12. A method for producing a polypeptide comprising the amino acid sequence selected from the group consisting of SEQ ID NO:1 through SEQ ID NO:7 and fragments thereof.
the method comprising the steps of:
a) culturing the host cell of claim 11 under conditions suitable for the expression of the polypeptide; and b) recovering the polypeptide from the host cell culture.

13. A pharmaceutical composition comprising the polypeptide of claim 1 in conjunction with a suitable pharmaceutical carrier.

14. A purified antibody which specifically binds to the polypeptide of claim 1.

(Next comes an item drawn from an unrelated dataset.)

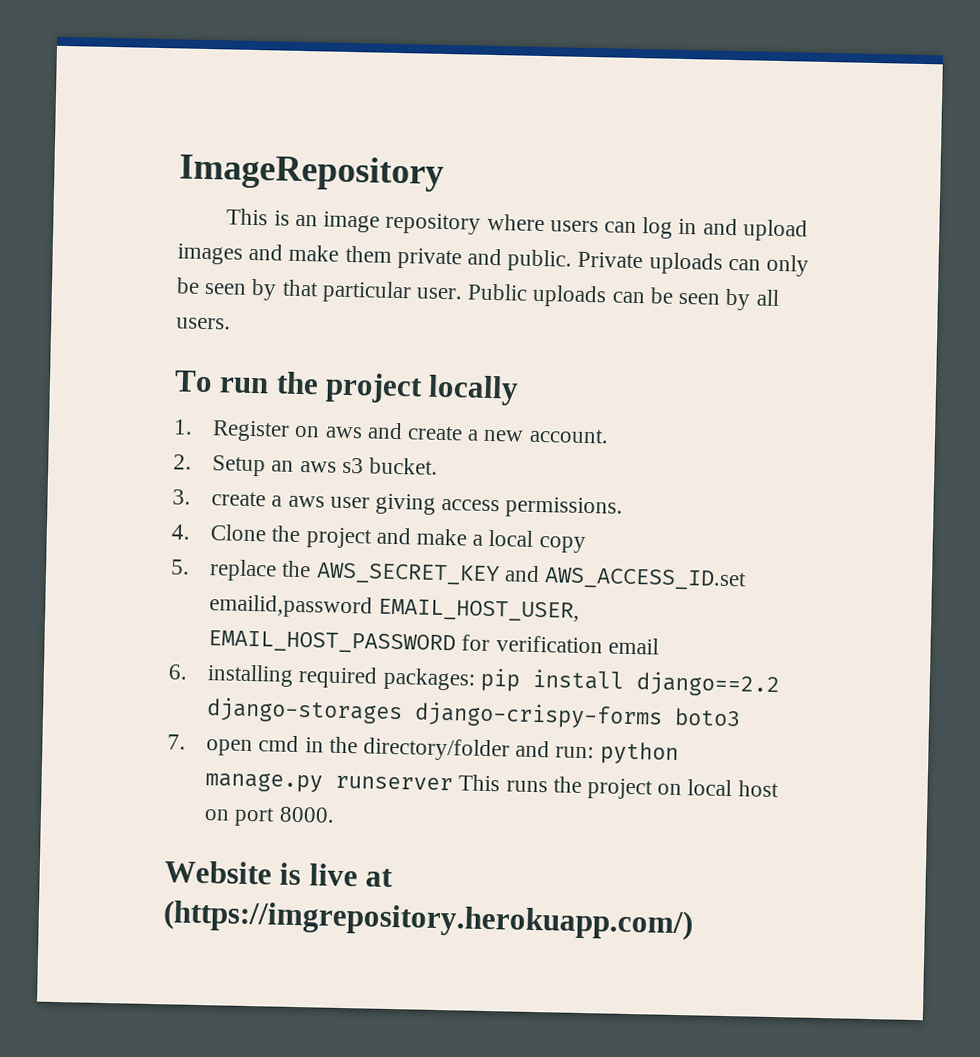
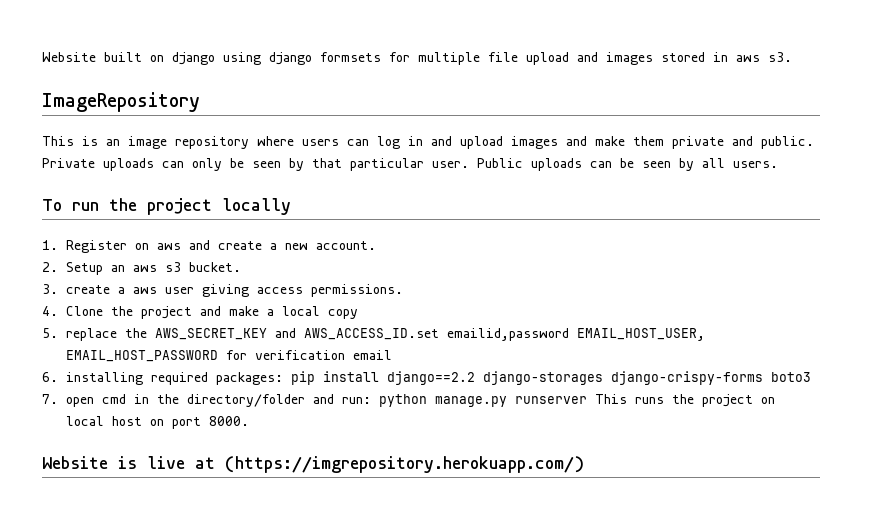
+ Website built on django using django formsets for multiple file upload and images stored in aws s3.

15. A purified agonist of the polypeptide of claim 1.

16. A purified antagonist of the polypeptide of claim 1.

17. A method for treating or preventing a reproductive disorder, the method comprising administering to a subject in need of such treatment an effective amount of the antagonist of claim 16.

18. A method for treating or preventing a carbohydrate metabolism disorder, the method comprising administering to a subject in need of such treatment an effective amount of the pharmaceutical composition of claim 13.

19. A method for treating or preventing a cell proliferation disorder, the method comprising administering to a subject in need of such treatment an effective amount of the antagonist of claim 16.

20. A method for detecting a polynucleotide encoding the polypeptide comprising the amino acid sequence selected from the group consisting of SEQ ID NO:1 through SEQ ID NO:7 and fragments thereof, in a biological sample. the method comprising the steps of:
(a) hybridizing the polynucleotide of claim 6 to at least one of the nucleic acids in the biological sample, thereby forming a hybridization complex; and (b) detecting the hybridization complex, wherein the presence of the hybridization complex correlates with the presence of the polynucleotide encoding the polypeptide in the biological sample.

21. The method of claim 20 wherein the nucleic acids of the biological sample are amplified by the polymerase chain reaction prior to the hybridizing step.